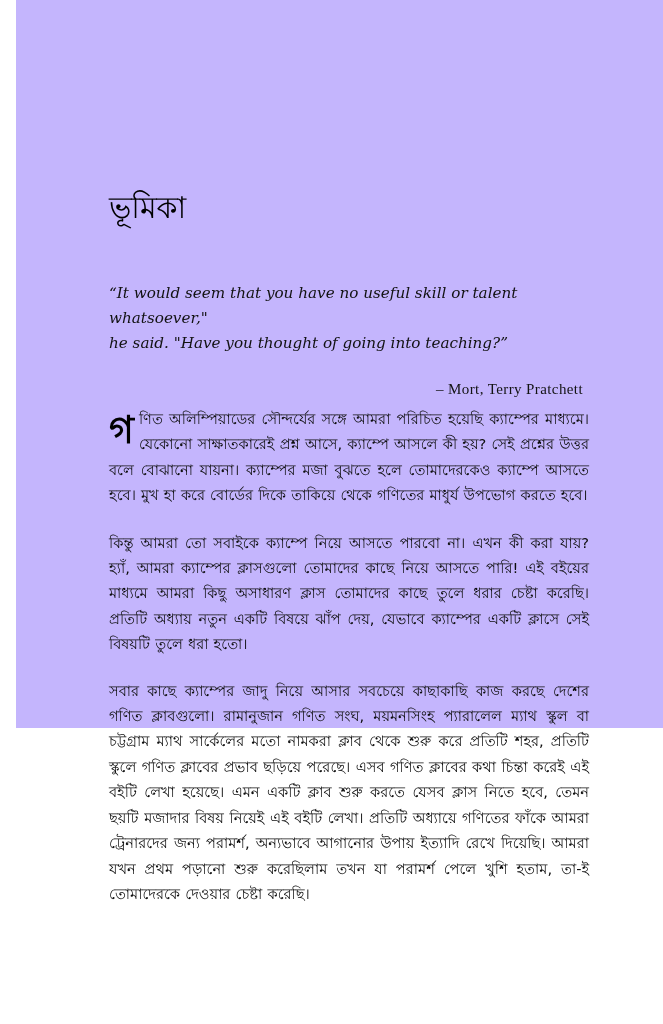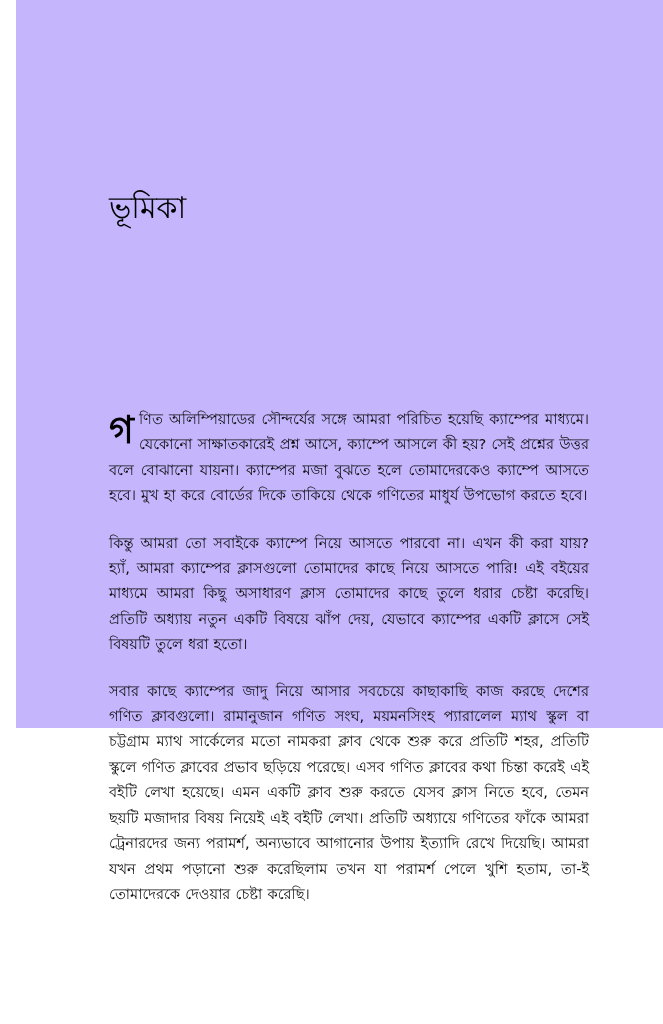--- a/index.html
+++ b/index.html
@@ -123,20 +123,26 @@
 </style>
 </head>
 <body>
 
 <div class="page">
   <div class="content">
 
     <h1 class="chapter-title">ভূমিকা</h1>
 
     <div class="epigraph">
+      <p class="epigraph-text">
+        <span>“It would seem that you have no useful skill or talent whatsoever,"</span>
+        <br>
+        <span>he said. "Have you thought of going into teaching?”</span>
+      </p>
+      <p class="epigraph-attribution">– Mort, Terry Pratchett</p>
     </div>
 
     <div class="body-copy">
 
       <p class="para para-lead">
         <span class="dropcap">গ</span><span>ণিত অলিম্পিয়াডের সৌন্দর্যের সঙ্গে আমরা পরিচিত হয়েছি ক্যাম্পের মাধ্যমে। যেকোনো সাক্ষাতকারেই প্রশ্ন আসে, ক্যাম্পে আসলে কী হয়? সেই প্রশ্নের উত্তর বলে বোঝানো যায়না। ক্যাম্পের মজা বুঝতে হলে তোমাদেরকেও ক্যাম্পে আসতে হবে। মুখ হা করে বোর্ডের দিকে তাকিয়ে থেকে গণিতের মাধুর্য উপভোগ করতে হবে।</span>
       </p>
 
       <p class="para">কিন্তু আমরা তো সবাইকে ক্যাম্পে নিয়ে আসতে পারবো না। এখন কী করা যায়?  হ্যাঁ, আমরা ক্যাম্পের ক্লাসগুলো তোমাদের কাছে নিয়ে আসতে পারি! এই বইয়ের মাধ্যমে আমরা কিছু অসাধারণ ক্লাস তোমাদের কাছে তুলে ধরার চেষ্টা করেছি। প্রতিটি অধ্যায় নতুন একটি বিষয়ে ঝাঁপ দেয়, যেভাবে ক্যাম্পের একটি ক্লাসে সেই বিষয়টি তুলে ধরা হতো।</p>
 

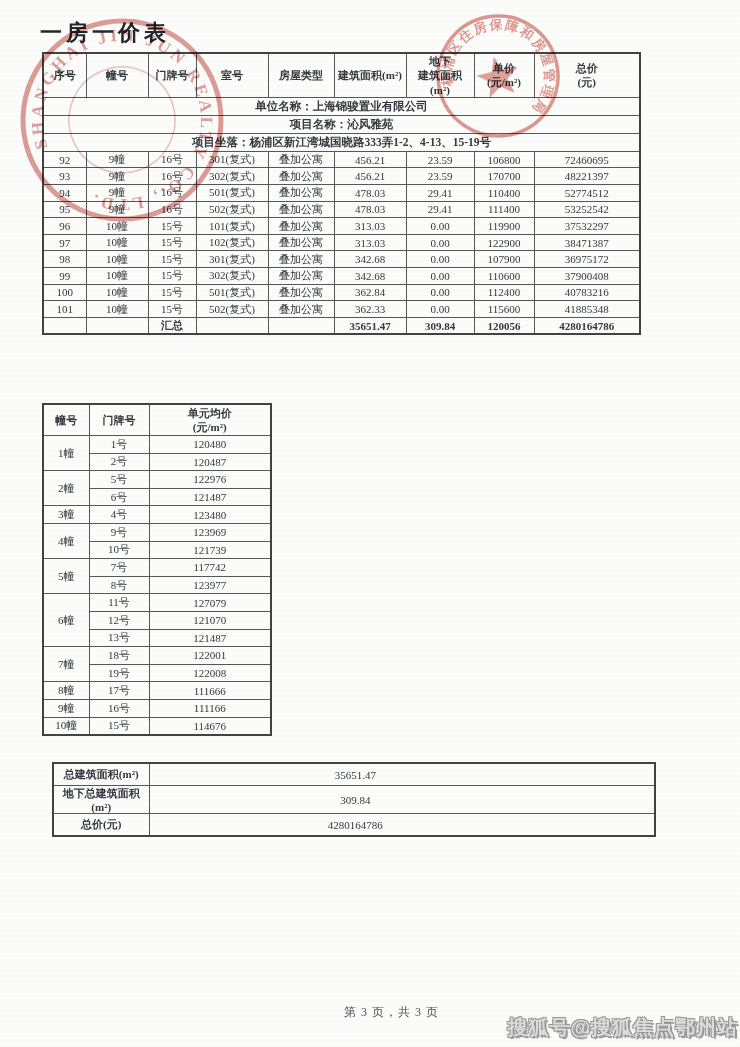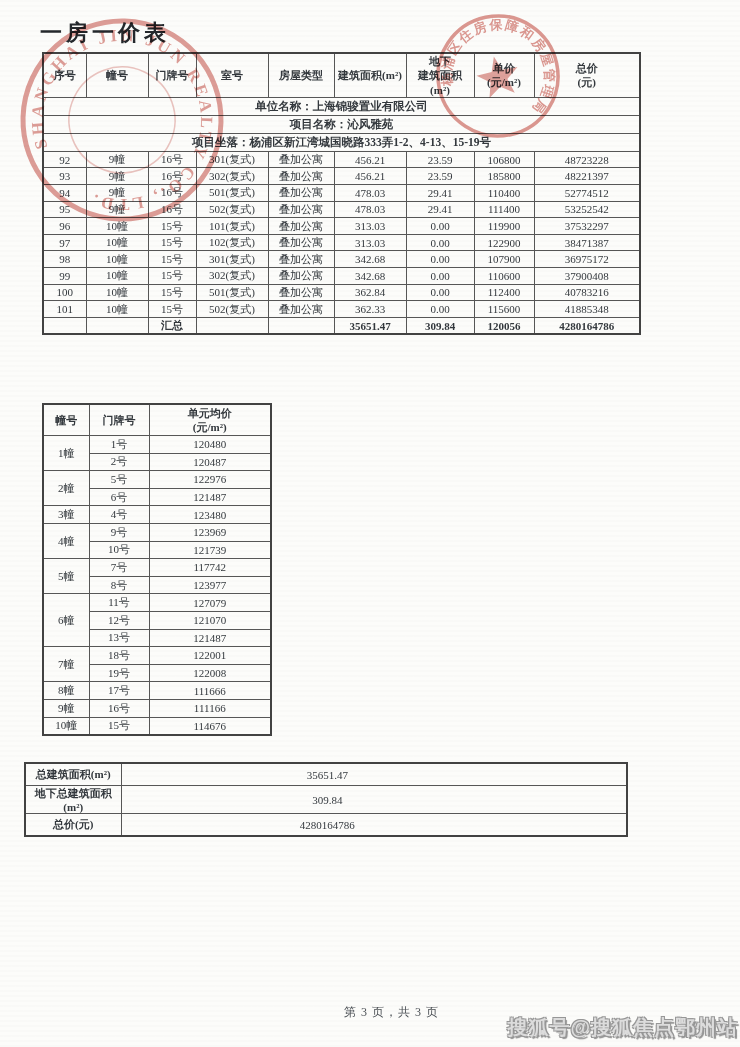--- a/index.html
+++ b/index.html
@@ -25,21 +25,21 @@
   #t1 thead th{height:42px;font-size:11px;font-weight:bold;line-height:1.3;white-space:pre-line;}
   #t1 tbody td{height:15.6px;font-size:11px;}
   #t1 tbody.sum td{font-weight:bold;}
 
   
   #t2{position:absolute;left:42px;top:403px;width:228px;}
   #t2 thead th{height:30px;font-size:11px;font-weight:bold;line-height:1.3;white-space:pre-line;}
   #t2 tbody td{height:16.6px;font-size:11px;}
 
   
-  #t3{position:absolute;left:24px;top:762px;width:602px;}
+  #t3{position:absolute;left:52px;top:762px;width:602px;}
   #t3 td{height:21px;font-size:11px;}
   #t3 td.lbl{font-weight:bold;}
   #t3 td.val{padding-right:95px;}
 
   .page-footer{
     position:absolute;left:344px;top:1004px;font-size:12px;color:#4a4f54;letter-spacing:1px;
   }
   .watermark{
     position:absolute;right:2px;top:1014px;
     font-family:"Liberation Sans","DejaVu Sans",sans-serif;
@@ -99,31 +99,31 @@
     <tbody>
         <tr>
           <td>92</td>
           <td>9幢</td>
           <td>16号</td>
           <td>301(复式)</td>
           <td>叠加公寓</td>
           <td>456.21</td>
           <td>23.59</td>
           <td>106800</td>
-          <td>48723228</td>
+          <td>72460695</td>
         </tr>
         <tr>
           <td>93</td>
           <td>9幢</td>
           <td>16号</td>
           <td>302(复式)</td>
           <td>叠加公寓</td>
           <td>456.21</td>
           <td>23.59</td>
-          <td>185800</td>
+          <td>170700</td>
           <td>48221397</td>
         </tr>
         <tr>
           <td>94</td>
           <td>9幢</td>
           <td>16号</td>
           <td>501(复式)</td>
           <td>叠加公寓</td>
           <td>478.03</td>
           <td>29.41</td>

_TRY IT_. Wherever a line of the listing above contains the string "left", copy that line.

_TASK ANSWER_.
   #t2{position:absolute;left:42px;top:403px;width:228px;}
-  #t3{position:absolute;left:24px;top:762px;width:602px;}
+  #t3{position:absolute;left:52px;top:762px;width:602px;}
     position:absolute;left:344px;top:1004px;font-size:12px;color:#4a4f54;letter-spacing:1px;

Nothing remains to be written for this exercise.